Untuk mencapai tujuan zero waste, tentu kita tidak harus mengandalkan teknologi semata tetapi mencoba menelaah benang merahnya, yakni dengan mendorong pencegahan dan pengurangan sampah dari sumbernya, pemilahan yang efektif, dan pengelolaan yang ramah lingkungan serta berkelanjutan. Konsep ini bisa tercapai jika pelibatan publik dan pemerintah lebih tertata baik secara regulasi dan transparansi kebijakan. Langkah awal yang paling sederhana dan bisa memberi edukasi yang efektif yakni mendorong kesadaran eko-teologi melalui mimbar agama agar masyarakat sadar akan kedudukannya sebagai ubudiyah dan khalifah khususnya pada isu sampah.
Mendorong pengelolaan sampah berkelanjutan dapat dilakukan di tingkatan akar rumput untuk bisa mengelola sampah rumah tangga, baik sampah organik dan non-organik. Misalnya lewat pengelolaan eco-enzym yang lebih ramah lingkungan dan lebih affordable bagi masyarakat, sebab tidak butuh biaya besar.
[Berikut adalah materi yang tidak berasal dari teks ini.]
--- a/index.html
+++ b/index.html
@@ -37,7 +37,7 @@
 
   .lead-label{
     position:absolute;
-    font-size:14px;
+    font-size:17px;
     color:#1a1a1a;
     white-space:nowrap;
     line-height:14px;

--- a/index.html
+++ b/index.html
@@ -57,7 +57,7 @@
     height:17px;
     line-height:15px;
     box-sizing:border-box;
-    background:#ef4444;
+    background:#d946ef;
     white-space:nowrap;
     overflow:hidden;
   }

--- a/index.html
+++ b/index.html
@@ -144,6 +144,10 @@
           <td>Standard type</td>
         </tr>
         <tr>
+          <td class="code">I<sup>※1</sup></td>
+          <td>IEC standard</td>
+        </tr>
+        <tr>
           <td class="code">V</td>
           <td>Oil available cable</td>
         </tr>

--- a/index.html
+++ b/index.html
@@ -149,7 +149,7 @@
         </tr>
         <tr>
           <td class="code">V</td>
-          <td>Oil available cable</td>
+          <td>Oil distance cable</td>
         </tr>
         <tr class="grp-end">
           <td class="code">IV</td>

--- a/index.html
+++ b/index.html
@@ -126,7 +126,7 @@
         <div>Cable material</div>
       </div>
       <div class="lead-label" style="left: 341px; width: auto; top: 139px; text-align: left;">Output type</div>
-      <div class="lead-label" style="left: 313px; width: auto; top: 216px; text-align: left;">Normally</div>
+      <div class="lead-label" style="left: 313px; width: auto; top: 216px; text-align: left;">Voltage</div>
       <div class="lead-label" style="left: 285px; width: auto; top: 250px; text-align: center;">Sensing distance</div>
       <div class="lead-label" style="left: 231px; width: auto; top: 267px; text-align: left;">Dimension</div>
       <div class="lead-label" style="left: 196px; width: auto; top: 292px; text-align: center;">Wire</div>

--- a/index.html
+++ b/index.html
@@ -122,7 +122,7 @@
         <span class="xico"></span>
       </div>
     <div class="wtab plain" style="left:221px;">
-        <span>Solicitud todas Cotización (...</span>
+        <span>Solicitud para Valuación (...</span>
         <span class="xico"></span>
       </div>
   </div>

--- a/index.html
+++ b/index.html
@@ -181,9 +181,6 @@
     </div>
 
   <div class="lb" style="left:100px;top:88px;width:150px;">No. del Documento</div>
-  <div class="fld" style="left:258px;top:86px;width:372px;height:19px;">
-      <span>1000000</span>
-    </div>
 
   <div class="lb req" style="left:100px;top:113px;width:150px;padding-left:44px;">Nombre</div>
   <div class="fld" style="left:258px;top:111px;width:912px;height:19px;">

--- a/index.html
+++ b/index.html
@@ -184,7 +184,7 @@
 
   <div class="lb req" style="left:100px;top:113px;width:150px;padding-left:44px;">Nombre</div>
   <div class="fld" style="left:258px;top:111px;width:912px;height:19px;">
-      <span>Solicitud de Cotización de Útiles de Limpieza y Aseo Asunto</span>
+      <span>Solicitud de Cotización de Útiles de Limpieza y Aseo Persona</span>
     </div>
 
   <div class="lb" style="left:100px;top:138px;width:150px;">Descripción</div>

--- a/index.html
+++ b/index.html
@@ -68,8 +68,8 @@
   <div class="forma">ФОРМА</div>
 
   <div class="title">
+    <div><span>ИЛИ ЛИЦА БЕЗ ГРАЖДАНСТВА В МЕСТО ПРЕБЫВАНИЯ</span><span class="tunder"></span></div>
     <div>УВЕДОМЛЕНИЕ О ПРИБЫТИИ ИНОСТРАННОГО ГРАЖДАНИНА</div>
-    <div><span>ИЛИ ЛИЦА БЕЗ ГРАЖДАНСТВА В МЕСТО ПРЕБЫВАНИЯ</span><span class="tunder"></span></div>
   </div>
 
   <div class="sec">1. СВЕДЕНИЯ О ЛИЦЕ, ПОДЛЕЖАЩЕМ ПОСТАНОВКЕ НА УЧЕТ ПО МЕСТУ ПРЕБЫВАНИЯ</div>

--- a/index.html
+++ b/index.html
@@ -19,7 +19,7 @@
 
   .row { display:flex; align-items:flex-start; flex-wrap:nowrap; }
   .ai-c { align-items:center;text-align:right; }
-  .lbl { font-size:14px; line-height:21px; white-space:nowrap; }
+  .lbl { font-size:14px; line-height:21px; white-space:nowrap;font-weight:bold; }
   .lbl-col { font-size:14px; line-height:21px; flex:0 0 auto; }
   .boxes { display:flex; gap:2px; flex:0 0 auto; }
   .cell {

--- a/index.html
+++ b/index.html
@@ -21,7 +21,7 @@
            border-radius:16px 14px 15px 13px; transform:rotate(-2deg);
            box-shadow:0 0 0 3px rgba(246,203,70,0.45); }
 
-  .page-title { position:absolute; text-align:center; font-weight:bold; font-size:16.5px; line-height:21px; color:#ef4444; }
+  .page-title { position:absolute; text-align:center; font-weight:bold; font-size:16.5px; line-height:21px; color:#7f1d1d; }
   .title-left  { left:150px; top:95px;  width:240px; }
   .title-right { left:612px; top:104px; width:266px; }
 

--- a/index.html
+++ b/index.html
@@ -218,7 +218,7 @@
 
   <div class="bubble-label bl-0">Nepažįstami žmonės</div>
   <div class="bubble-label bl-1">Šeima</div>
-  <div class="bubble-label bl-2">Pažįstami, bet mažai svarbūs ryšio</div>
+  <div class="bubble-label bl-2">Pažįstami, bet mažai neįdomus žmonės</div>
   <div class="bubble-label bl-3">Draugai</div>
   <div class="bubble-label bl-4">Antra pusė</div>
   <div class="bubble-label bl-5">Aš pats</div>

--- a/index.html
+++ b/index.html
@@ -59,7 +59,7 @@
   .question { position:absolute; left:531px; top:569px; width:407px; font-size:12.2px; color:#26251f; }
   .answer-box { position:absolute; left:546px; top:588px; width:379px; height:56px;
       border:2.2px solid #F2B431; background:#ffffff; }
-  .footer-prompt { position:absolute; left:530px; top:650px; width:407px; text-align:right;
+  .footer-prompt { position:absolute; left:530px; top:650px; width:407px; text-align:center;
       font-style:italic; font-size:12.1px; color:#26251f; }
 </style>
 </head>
Selian itu konsep eco-enzym ini berkelanjutan sebab bermanfaat hampir di semua sektor, baik sisi pertanian, kesehatan, dan lingkungan.
Isu sampah yang merebak jika hanya dikelola dengan mengandalkan teknologi tanpa perencanaan regulasi dan kesiapan lainnya hanya akan menimbulkan masalah baru. Berdasarkan temuan laboratorium Nol Sampah pada tahun 2024, kandungan klorin dalam produksi RDF itu tinggi serta berpotensi menghasilkan dioksin dan furan yang berbahaya untuk kesehatan dan lingkungan (aliansizerowaste.id, 2024).
Di sisi lain, kita menaruh harapan besar bahwa kesadaran religius sebagai manusia beriman dapat berkontribusi dalam merawat lingkungan. Bila dipadukan dengan regulasi yang jelas dan inklusif, kolaborasi antara pemerintah dan masyarakat untuk mewujudkan zero waste cities bukanlah hal yang mustahil. Dan ini bukan hal yang mustahil sebab negara lain pun sudah membuktikan itu, seperti Filipina, Cina, dan India. Ketiga negara ini mendorong regulasi yang jelas, penguatan kelembagaan yang kuat, edukasi masyarakat, dan penegakan hukum yang tegas sehingga bisa mencapai kinerja pengelolaan sampah efektif, berkelanjutan, tanpa mencemari lingkungan.
Benang kusut dalam tata kelola sampah seharusnya kita dorong lewat kesadaran kolektif. Salah satu cara untuk menyentuh kesadaran itu salah satunya lewat dakwah ekologi, karena tokoh agama adalah pihak yang paling dekat dengan masyarakat. Apalagi, masyarakat Indonesia pada umumnya religius dan sangat menghormati teks-teks keagamaan. Maka dari itu penguatan eko-teologi sangat penting untuk dikuatkan terutama pada fikih lingkungan agar nantinya setiap regulasi atau kebijakan pemerintah bersatu dengan sisi agama dan sisi manusiawi kita sebagai makhluk ubudiyah.